You can display an image from the database in a web page with:

$link = mysql_connect("localhost", "username", "password");
mysql_select_db("testblob");
$sql = "SELECT image FROM testblob WHERE image_id=0";
$result = mysql_query("$sql");
header("Content-type: image/jpeg");
echo mysql_result($result, 0);
mysql_close($link);

9

  • 4

    If your images are larger than 65K you’ll want to change the type of the blob field. stackoverflow.com/questions/3503841/…

    Apr 13, 2013 at 6:09

  • For a variety of images, I got encoding and escape sequence errors with the above code. I had to replace $imgData = file_get_contents($filename); with $fp = fopen($filepath, ‘r’); $imgData = fread($fp, filesize($filepath)); $imgData = addslashes($imgData); fclose($fp); to get it to work consistently.

    Apr 13, 2013 at 6:16

  • The link at the head of the answer is definitely worth looking at as it contains significantly more detail.

    Apr 13, 2013 at 6:26

  • Seems like this would fail spectacularly if the image data contained an apostrophe.

    – Ry-

    Jun 18, 2013 at 13:11

  • 1

    @KrLx_roller: Storing an image in a server folder may be better, but it’s not what the OP asked. Hence, I believe this question to be “useful.” +!

    – J. Allan

    Sep 5, 2016 at 18:20

24

Instead of storing images in database store them in a folder in your disk and store their location in your data base.

3

  • 1

    Your making assumptions.

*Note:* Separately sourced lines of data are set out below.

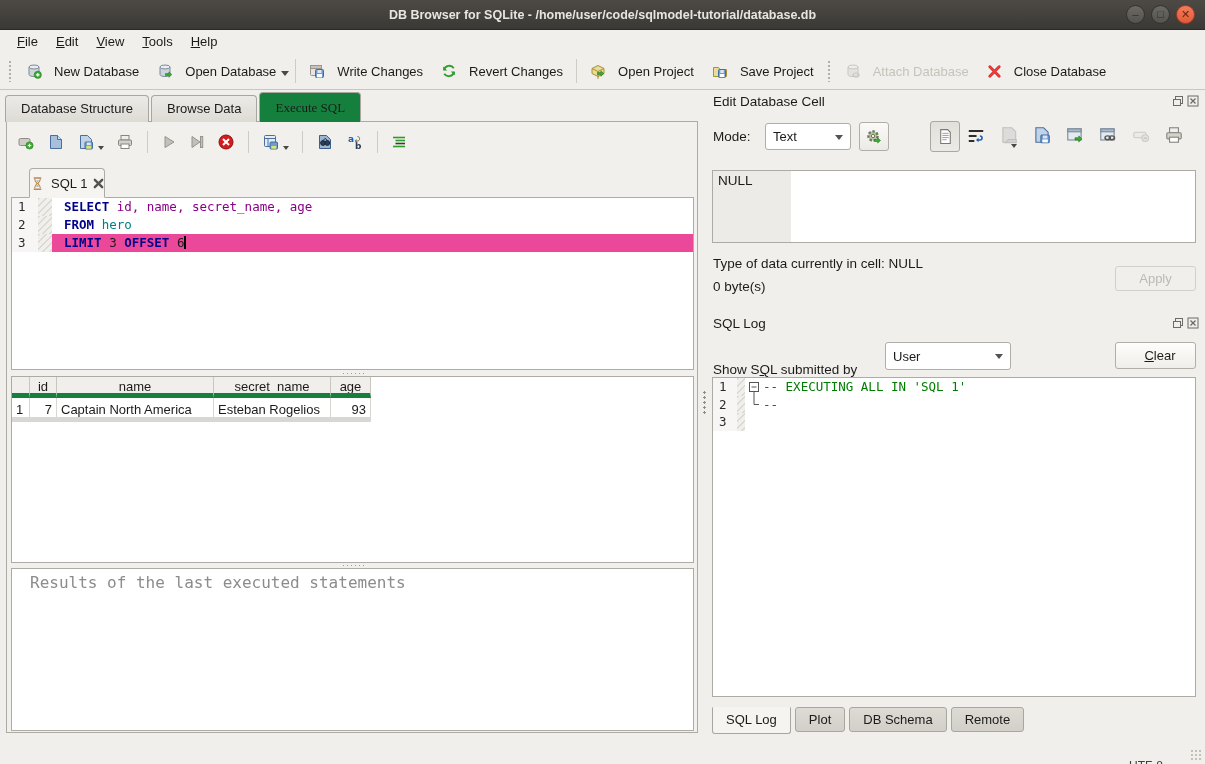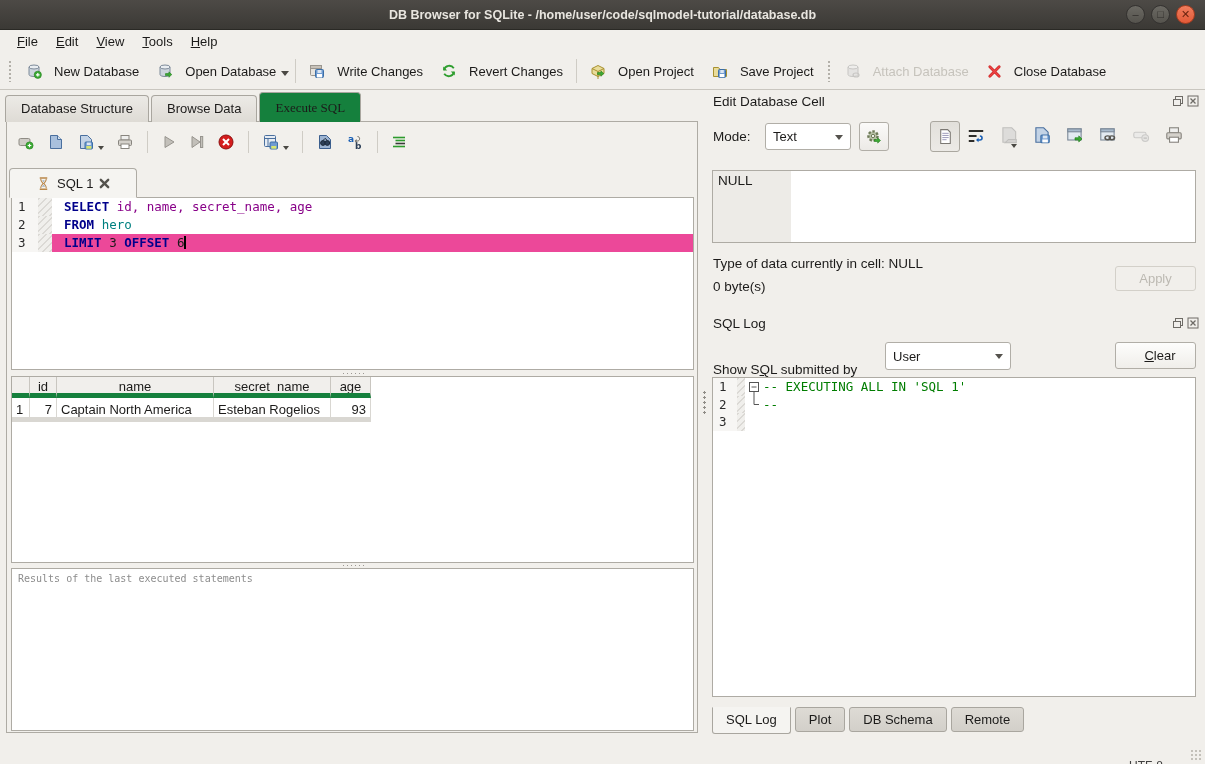--- a/index.html
+++ b/index.html
@@ -56,21 +56,21 @@
   .left-frame { left:6px; top:121px; width:692px; height:612px;
     border:1px solid #aeaba4; background:#f2f0ec; z-index:2; }
 
   
   .sqltools { position:absolute; left:10px; top:8px; display:flex; align-items:center; gap:12px; height:24px; }
   .sqltools .tsep { margin:0 1px; height:22px; }
   .icaret { width:0; height:0; border:3.5px solid transparent; border-top:4.5px solid #4a4843;
     margin:14px 0 0 -9px; }
 
   
-  .subtab { position:absolute; left:2px; top:46px; height:30px; padding:0 26px;
+  .subtab { position:absolute; left:22px; top:46px; height:30px; padding:0 0;
     background:#f5f4f1; border:1px solid #aeaba4; border-bottom:1px solid #f5f4f1;
     border-radius:4px 4px 0 0; display:flex; align-items:center; gap:6px; z-index:2;justify-content:center; }
 
   
   .editor { position:absolute; left:4px; top:75px; width:683px; height:173px;
     border:1px solid #aeaba4; background:#fff; overflow:hidden; }
   .cl { display:flex; height:18px; line-height:18px; }
   .cl .g { width:26px; text-align:left; padding-left:6px; background:#f7f6f4;
     font-family:"DejaVu Sans Mono",monospace; font-size:12.5px; color:#2a2a2a; }
   .cl .hatch { width:14px; background:repeating-linear-gradient(135deg,#dbd9d5 0 1.5px,#f0efec 1.5px 5px); }
@@ -92,22 +92,22 @@
   .rt-row { display:flex; }
   .rt-cell { border-right:1px solid #c9c6c0; border-bottom:5px solid #15803d;
     height:21px; line-height:20px; padding:0 4px; overflow:hidden; }
   .rt-head .rt-cell { background:#f1efec; text-align:center; }
   .rt-data .rt-cell { height:24px; line-height:23px; border-color:#d9d7d2; background:#fff; }
   .c-rn { width:18px; } .c-id { width:27px; } .c-name { width:157px; } .c-sec { width:117px; } .c-age { width:40px; }
   .ra-r { text-align:right; } .ra-l { text-align:left; }
 
   
   .rmsg { position:absolute; left:4px; top:446px; width:683px; height:163px;
-    border:1px solid #aeaba4; background:#fff; padding:4px 6px;
-    font-family:"DejaVu Sans Mono",monospace; font-size:10px; color:#8c8c8c; }
+    border:1px solid #aeaba4; background:#fff; padding:4px 18px;
+    font-family:"DejaVu Sans Mono",monospace; font-size:16px; color:#8c8c8c; }
 
   
   .right-pane { left:703px; top:90px; width:502px; height:645px; }
   .dock-title { position:absolute; left:10px; font-size:13.5px; }
   .dock-btns { position:absolute; right:6px; display:flex; gap:3px; }
 
   .combo { background:#fff; border:1px solid #b1aea7; border-radius:3px;
     display:flex; align-items:center; justify-content:space-between; padding:0 7px; }
   .combo .cca { width:0; height:0; border:4px solid transparent; border-top:5px solid #55524d; margin-top:5px; }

Its very common now to have a web/browser based app which you want to function in offline mode, so you need some clever cache mgmt and/or images in the web based database (WebSQL, PouchDB, Couchbase, Mongo, etc).

    – ekerner

    Feb 22, 2017 at 11:32

  • 1

    This answer purports as a better solution; the OP wants to store the image in a db.

    Apr 6, 2019 at 18:13

  • 1

    Subjective and nothing to do with the question about how to insert images into a database.

    – DonP

    Jan 10, 2020 at 8:28

12

Beware that serving images from DB is usually much, much much slower than serving them from disk.

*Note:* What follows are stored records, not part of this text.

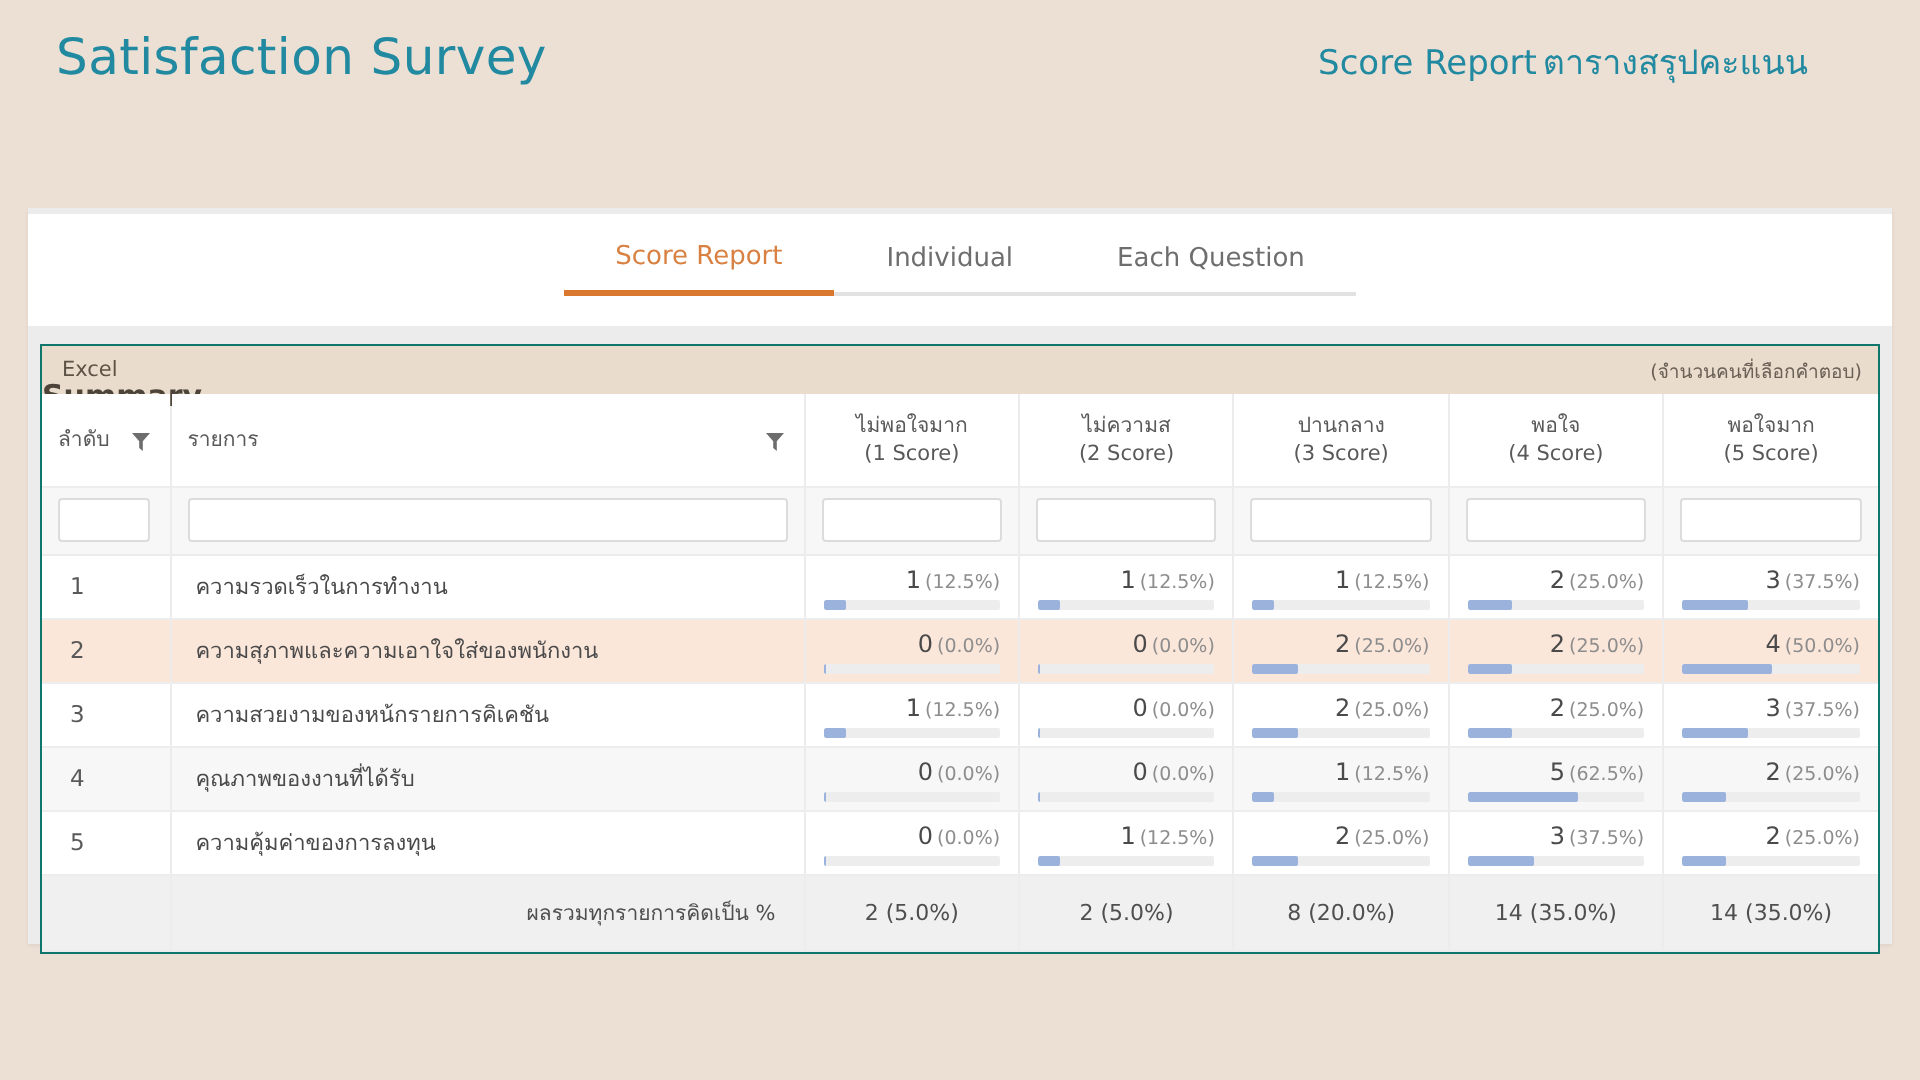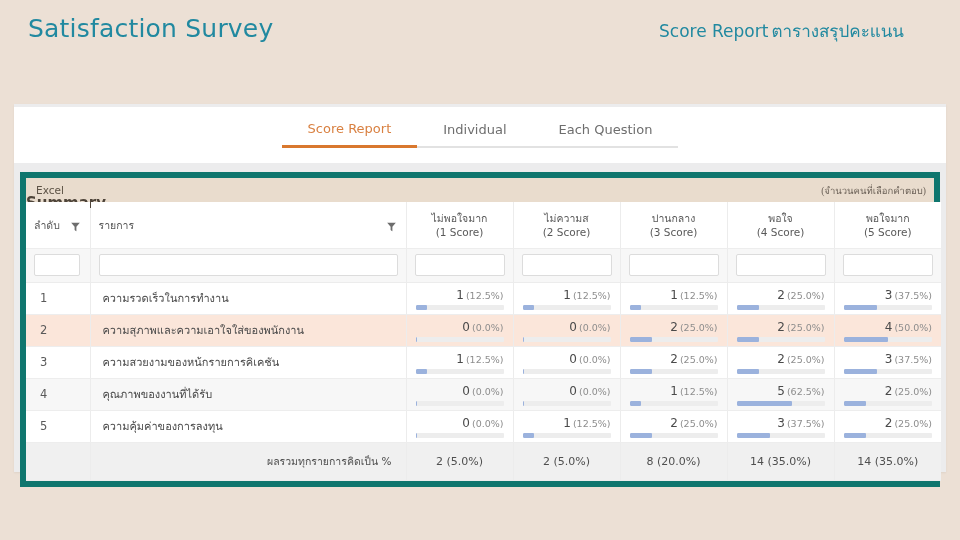--- a/index.html
+++ b/index.html
@@ -86,21 +86,21 @@
     border-bottom: 3px solid #d9782e;
   }
 
   
   .table-block {
     position: absolute;
     left: 6px;
     top: 68px;
     width: 920px;
     background: #a3a3a3;
-    border: 6px solid #0f766e;
+    border: 1px solid #0f766e;
   }
 
   
   .summary-bar {
     height: 24px;
     background: #e9dccd;
     display: flex;
     align-items: center;
     position: relative;
     color: #5c5245;
@@ -108,21 +108,21 @@
   }
   .summary-bar .sb-left { position: absolute; left: 10px; }
   .summary-bar .sb-center {
     position: absolute; left: 0; right: 0;
     text-align: left;
     font-weight: bold;
     color: #4d4338;
     font-size: 15px;
     margin-top: 25px;
   }
-  .summary-bar .sb-right { position: absolute; right: 8px; font-size: 9.5px; color: #6a6056; font-family: Liberation Serif, serif; }
+  .summary-bar .sb-right { position: absolute; right: 8px; font-size: 9.5px; color: #6a6056; }
 
   table.grid {
     width: 100%;
     border-collapse: collapse;
     table-layout: fixed;
   }
   table.grid th, table.grid td {
     border-right: 1px solid #ececec;
     border-bottom: 1px solid #ededed;
     vertical-align: middle;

You’ll be starting a PHP process, opening a DB connection, having the DB read image data from the same disk and RAM for cache as filesystem would, transferring it over few sockets and buffers and then pushing out via PHP, which by default makes it non-cacheable and adds overhead of chunked HTTP encoding.

OTOH modern web servers can serve images with just few optimized kernel calls (memory-mapped file and that memory area passed to TCP stack), so that they don’t even copy memory around and there’s almost no overhead.

That’s a difference between being able to serve 20 or 2000 images in parallel on one machine.

So don’t do it unless you absolutely need transactional integrity (and actually even that can be done with just image metadata in DB and filesystem cleanup routines) and know how to improve PHP’s handling of HTTP to be suitable for images.